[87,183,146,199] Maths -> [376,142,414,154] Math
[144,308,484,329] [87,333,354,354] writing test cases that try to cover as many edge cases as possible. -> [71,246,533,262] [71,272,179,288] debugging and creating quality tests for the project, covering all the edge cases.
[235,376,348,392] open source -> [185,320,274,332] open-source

---

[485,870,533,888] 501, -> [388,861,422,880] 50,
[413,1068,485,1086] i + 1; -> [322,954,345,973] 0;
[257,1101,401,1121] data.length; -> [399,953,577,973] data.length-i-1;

Exercise aim: Only one stretch of the records above is wanted: the lines between the one holding "[144,308,484,329] [87,333,354,354] writing" and the one holding "[235,376,348,392] open source", inclusive, reproduced exactly.

Finished exercise:
[144,308,484,329] [87,333,354,354] writing test cases that try to cover as many edge cases as possible. -> [71,246,533,262] [71,272,179,288] debugging and creating quality tests for the project, covering all the edge cases.
[235,376,348,392] open source -> [185,320,274,332] open-source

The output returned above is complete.